Statistopia

When is an Average Not an Average?

Now and then, one reads that the average American is a woman. There are certain construals under which this might be true; but social criticism is not today my theme. My theme is, yes, wait for it: statistics, more fun than which is impossible to have sitting down.

Now, in fact, what folks usually mean is that a slight majority of Americans are women. This is largely because teenaged boys are allowed to drive. OK, that was insensitive. But the fact is that mortality is greater among men than among women. This is why auto insurance premiums were once higher for boys than for girls, before Our Government, in its on-going search for Fairness decreed that insurance companies must no longer take into account the real world. Rates then rose for young women drivers, providing an opening for a discussion about the true meaning of social justice and fairness. Or would, if that were what this is all about.
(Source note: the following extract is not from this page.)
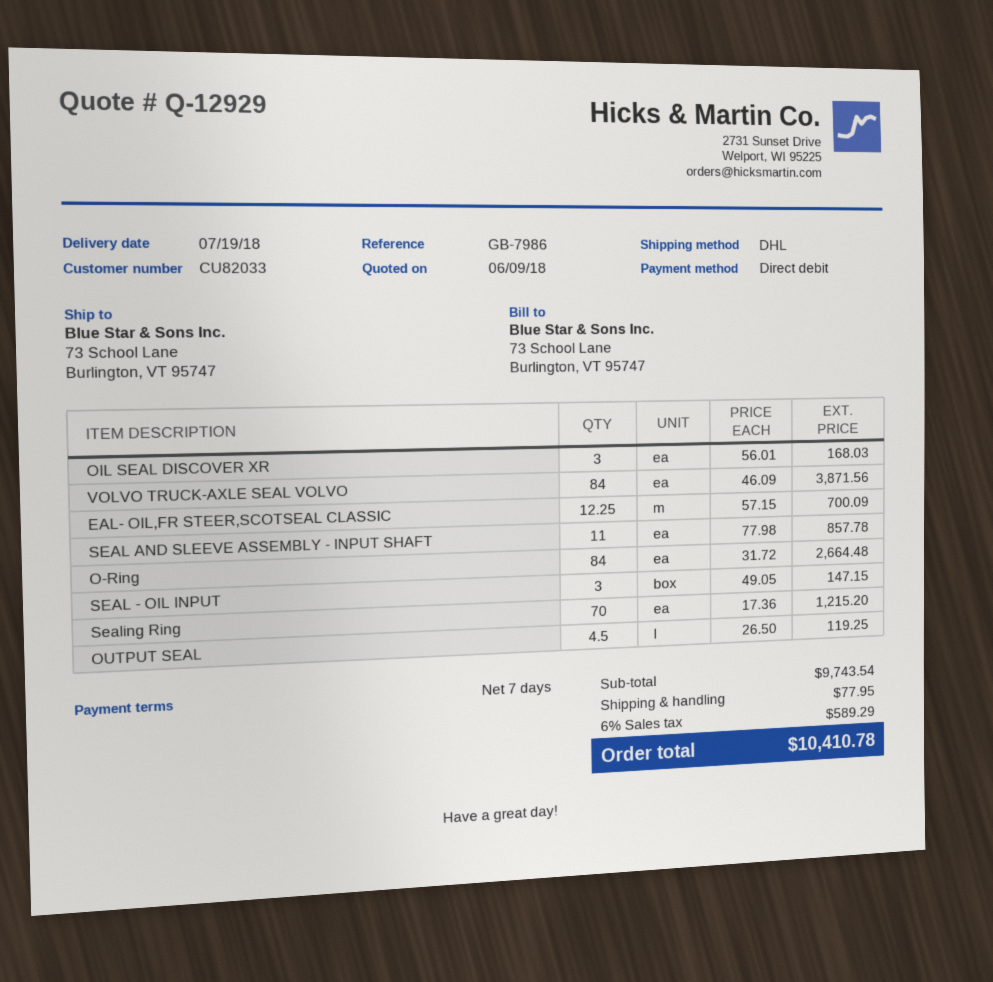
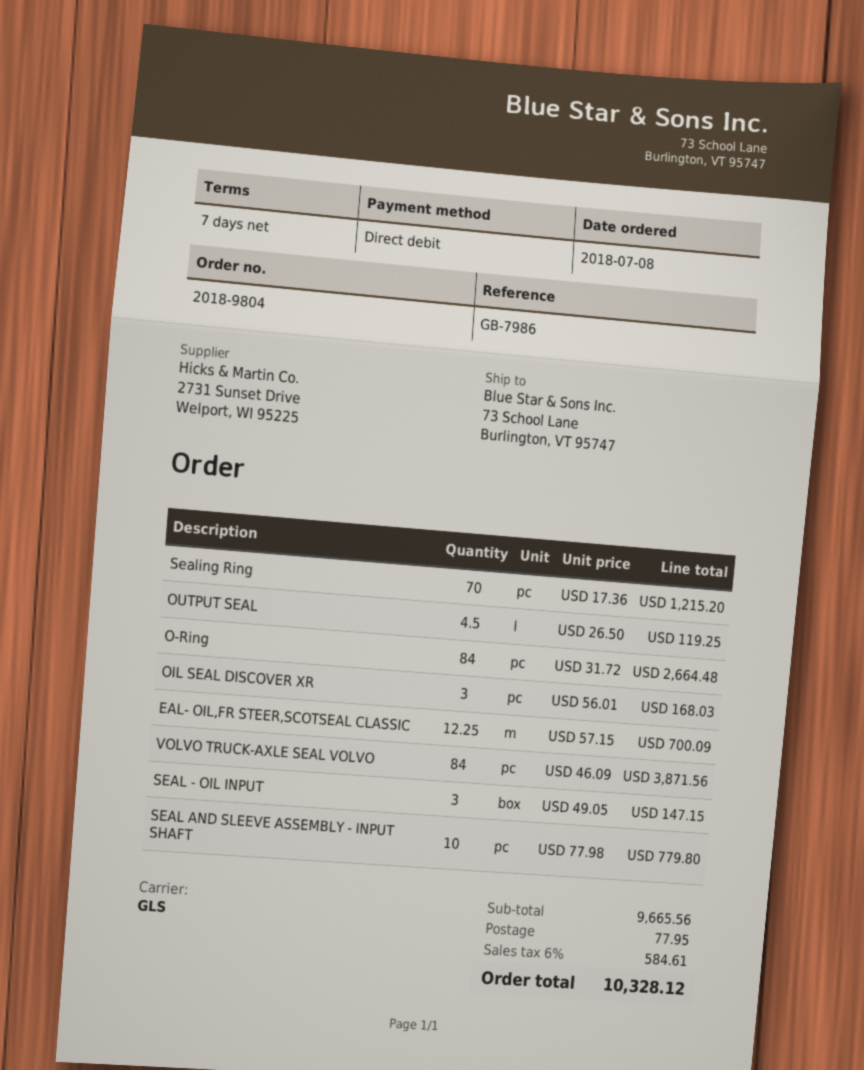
shipping method: DHL -> GLS
SEAL AND SLEEVE ASSEMBLY - INPUT SHAFT: 11 x 77.98 = 857.78 -> 10 x 77.98 = 779.80
subtotal: 9743.54 -> 9665.56
tax: 6% = 589.29 -> 6% = 584.61
total: 10410.78 -> 10328.12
But to say that the "average American" is a woman is to distort the meaning of average. In one sense, the category Woman being the more numerous, it is a sort of mode, but the axis of categories is, well, categorical, not numerical. The mode is the most frequent value in a sample or population. If the most frequent value is 3.14159, we would have pi a la mode. But the arithmetic average is what we mean. (Pun intended!) The arithmetic average American has one testicle and one ovary. Take a sample of people, count the number of testicles on each - look, how you go about doing so is your own business - and divide the sum by the sample size. It will actually average just under one, because, well, let's not get into that.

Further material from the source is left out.